For not blanching vegetables fast enough, a Filipina domestic helper allegedly got her right forearm burnt by her Hong Kong employer on Jan 17, just over two weeks after the maid began working at the latter’s home in Wanchai.
Florence M. Pacio, 39, suffered a second-degree burn from the attack, which allegedly took place in the kitchen of the employer’s flat at Miramar Villas in Shui Fai Terrace.The Filipina showed a two- by four-inch oblong burn scar left by the attack on her right forearm, as well as two small round bruises on both sides of her chest that allegedly resulted from repeated finger-poking by the employer each time she made mistakes.
Burn attack victim shows
scar on her forearm.
Pacio said the burning incident took place in the kitchen on Jan 17. The helper said her employer was watching her blanch a basinful of vegetables in a wok of boiling water and prodding her in Cantonese to do it faster.Thinking that the boss was telling her to do it in one go, Pacio put all the vegetables at once into the wok, irking her employer.
“Suddenly she grabbed the stainless steel basin that lay next to the blazing stove and pressed it against my arm. (I said) Ma’am, you hurt me. My arm aches!’ I cried as my tears rolled down my eyes because of the pain,” the Filipina said.
The employer reportedly told Pacio to look for medicine in her room, but all that the helper found was a tube of toothpaste which she proceeded to apply on the burn. The next day, the employer brought home a cream for her injury. But the injury got infected and developed a large blister. The helper said her arm became numb and she could not stretch it.
“When I was about to take my day off, she told me told me not to tell anyone about the incident. ‘Don’t tell your friends’,” said Pacio, a mother of four teenagers who returned toHong Kong for her second employment in the city only on Dec 28.
After the burn attack, the employer reportedly began hurting Pacio on a regular basis, from poking her temples or chest with her finger, squeezing her face, or pinching her.
“Ma’am don’t do that to me, it hurts,” she would reportedly plead each time.
The employer in turn would say , “What do you want me to do, die in front of you?”
Pacio said every morning the employer would nag her or shout at her to the point of torment.

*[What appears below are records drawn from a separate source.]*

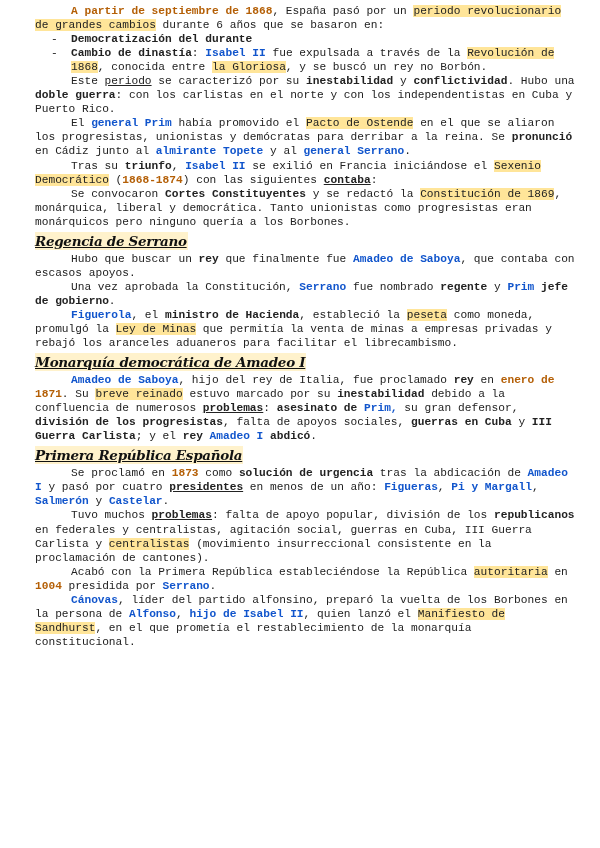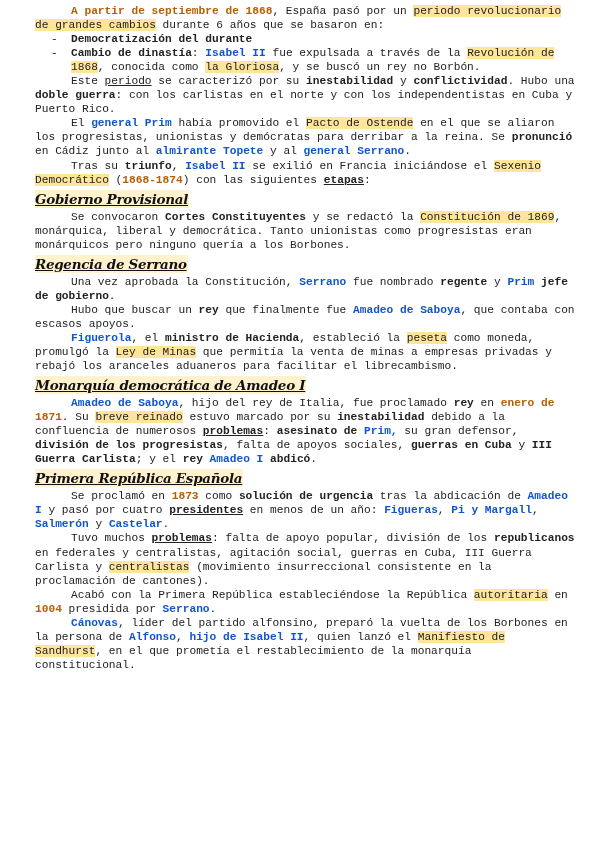", conocida como" span { text: como -> entre }
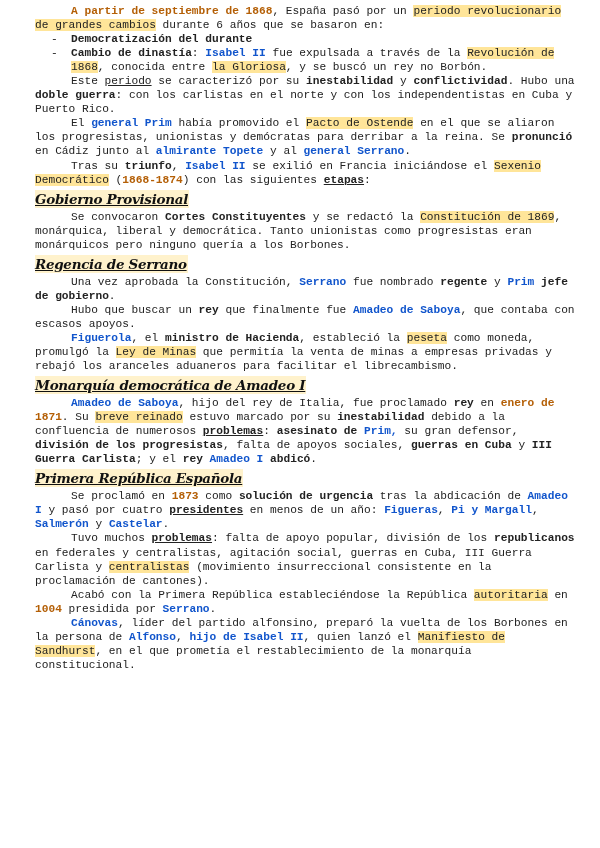"etapas" span.b { text: etapas -> contaba }
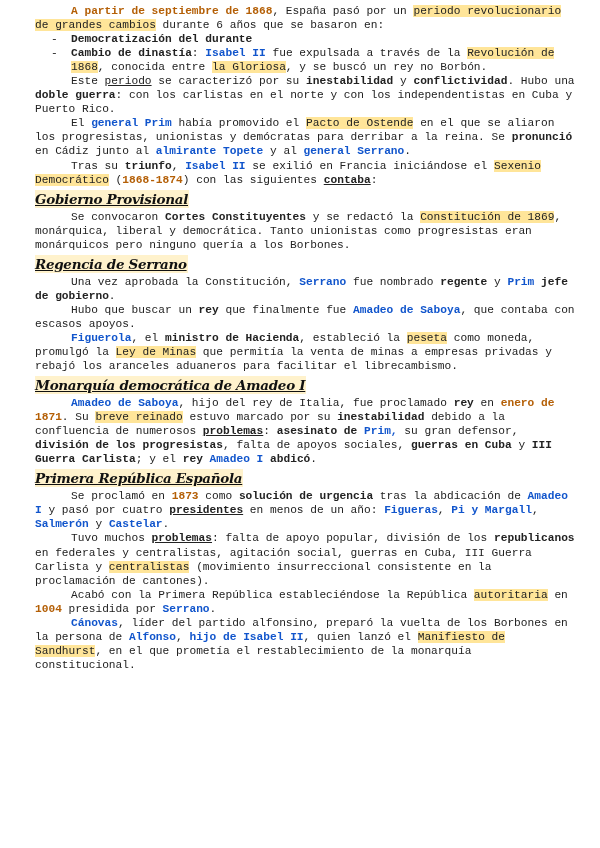"Gobierno Provisional" div.h { html: <div>Gobierno Provisional</div> -> none }
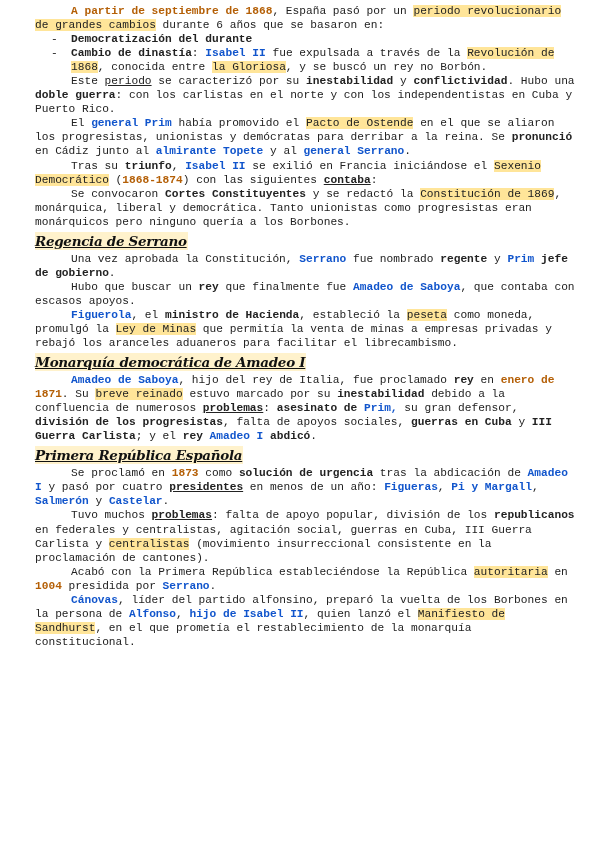"Una vez aprobada la Constitución," p.ind { order: before "Hubo que buscar un rey" -> after "Hubo que buscar un rey" }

Each morning, too, she was made to handwash a towel and hang in the bathroom to dry, but because of her injury she could not squeeze the towel very well. One morning in January, when the employer saw water from the towel dripping on the bathroom floor, she accosted Pacio and allegedly kicked her hard in her bottom and left waist.

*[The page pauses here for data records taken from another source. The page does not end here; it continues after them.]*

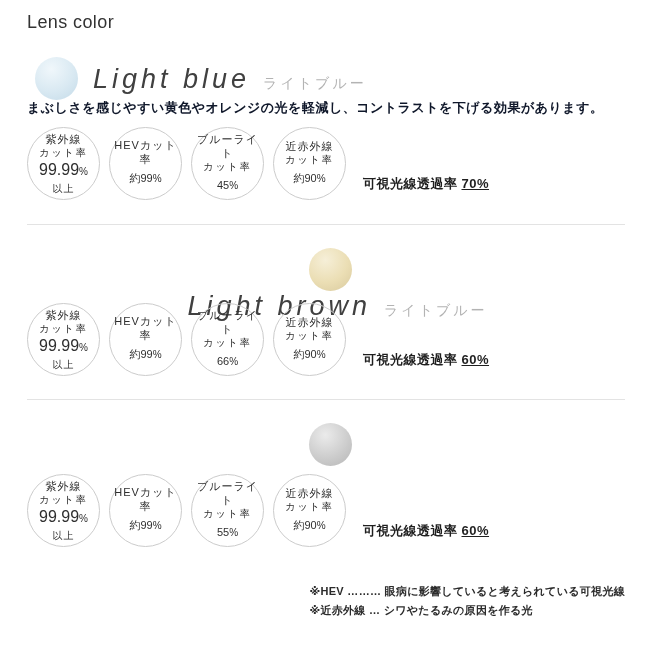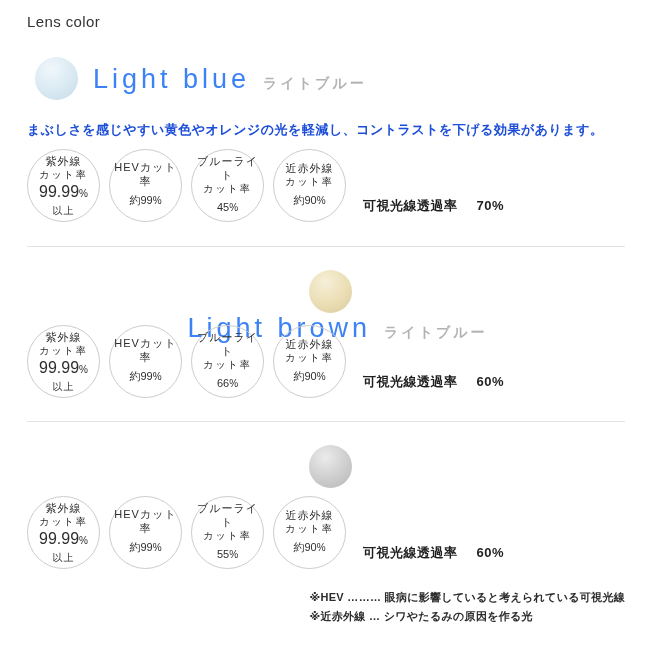"Lens color" .lens-heading { font-size: 15px -> 18px }
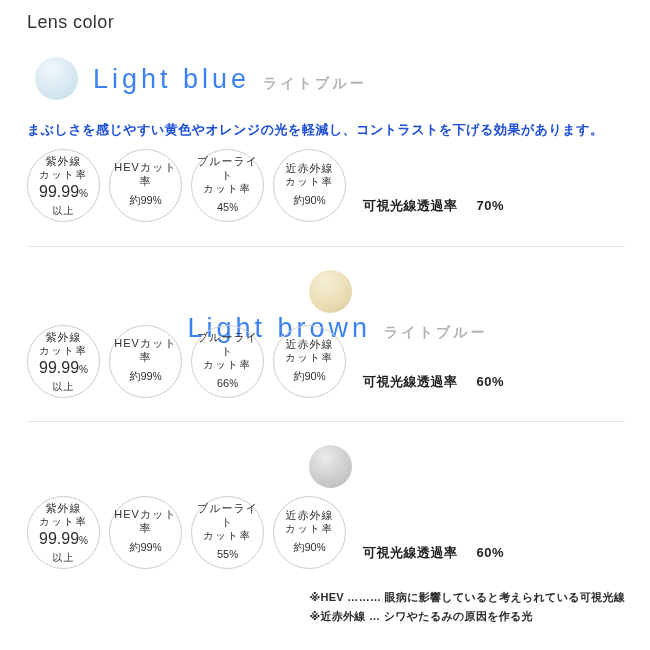"Light blue" .title-en { color: #3b82f6 -> #404040; font-style: none -> italic }
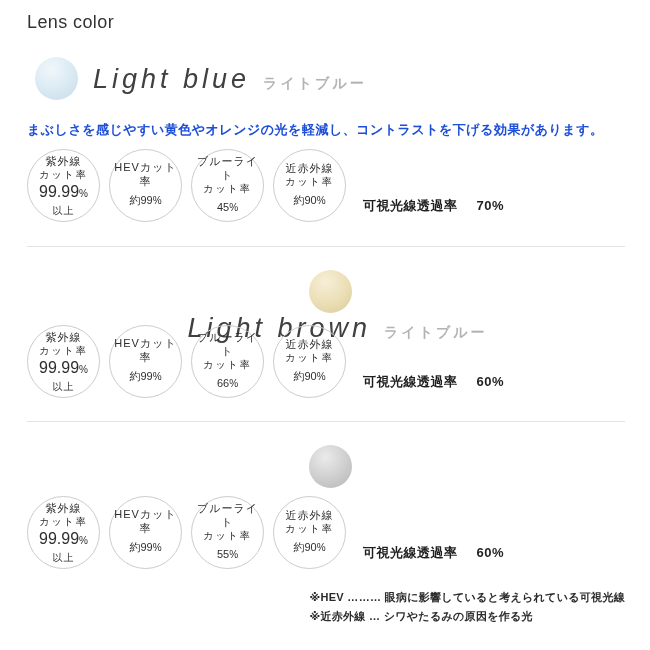"ライトブルー" .title-kana { font-weight: bold -> none }
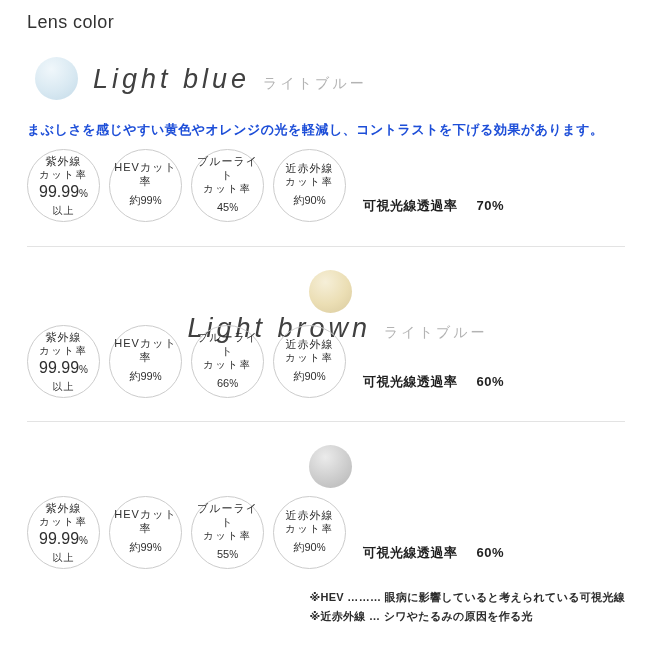"まぶしさを感じやすい黄色やオレンジの光を軽減し、コントラストを下げる効果がありま" .desc { color: #1d4ed8 -> #0f172a; margin: 22px 0 0 0 -> 0 0 0 0 }
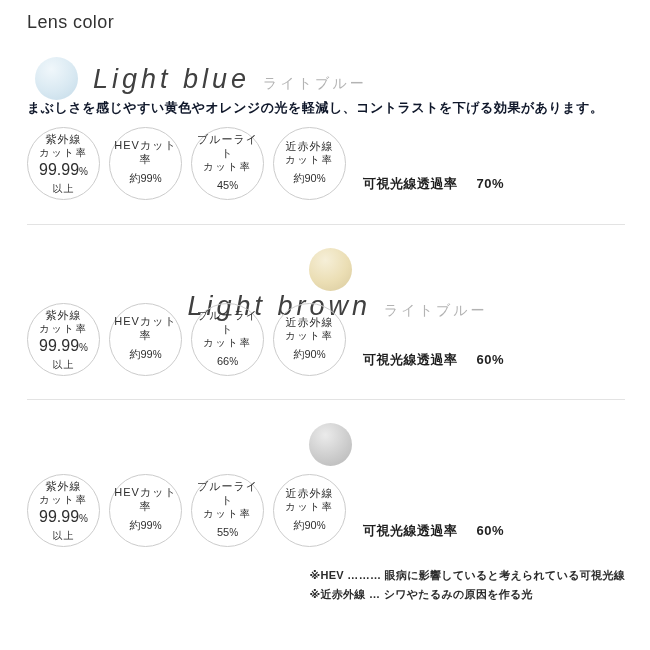"70%" .transmittance .t-val { margin-left: 19px -> 4px; text-decoration: none -> underline }
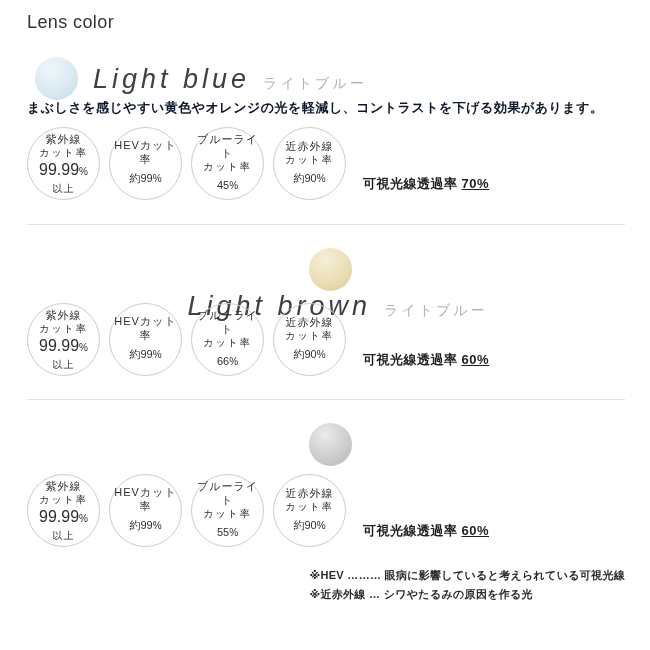"※HEV ……… 眼病に影響していると考えられている可視光線" .footnotes { margin-top: 19px -> 35px }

“It was very painful. I told her to stop but she was still very angry,” said Pacio, pointing to her bottom and left side where the alleged kicks landed. She said there were still bruises on her body because of the attacks. “Whenever she would get angry she'd hit me on my head or squeeze my face,” Pacio said. “She also always calls me ‘chi sin’ (crazy).”
On Feb 17 at between 10 and 11 pm, the employer reportedly asked the maid to bring her a mug of hot water in the bedroom. When Pacio was already helping the employer’s mother with her Nebulizer, the employer came over and asked why she brought her hot water in the room. “I said I did just as she ordered, and she got mad,” the helper said, adding that before she realized it, her employer had already poured the hot water on her back from the nape down, as the Filipina screamed in pain.
On Feb 18 at around 4pm, the employer’s mother also allegedly attacked the maid, squeezing her ears and poking her head after seeing that the clothes were not hung properly in the room. The old woman again allegedly pinched her ears and squeezed her face the next morning after Pacio could not fix a defective lighting. “When my employer left, I texted my friend and told her I couldn’t take it anymore,” Pacio said.
On Feb 20, when she took her day off, her friend accompanied her to the employment agency where the agent allegedly offered to pay her salary and one month’s pay in lieu of notice in exchange for not reporting to the police. But Pacio, a vegetable farmer’s wife from Atok, Benguet, went to the police on Feb 24 after running away from her employer’s house, and told her story.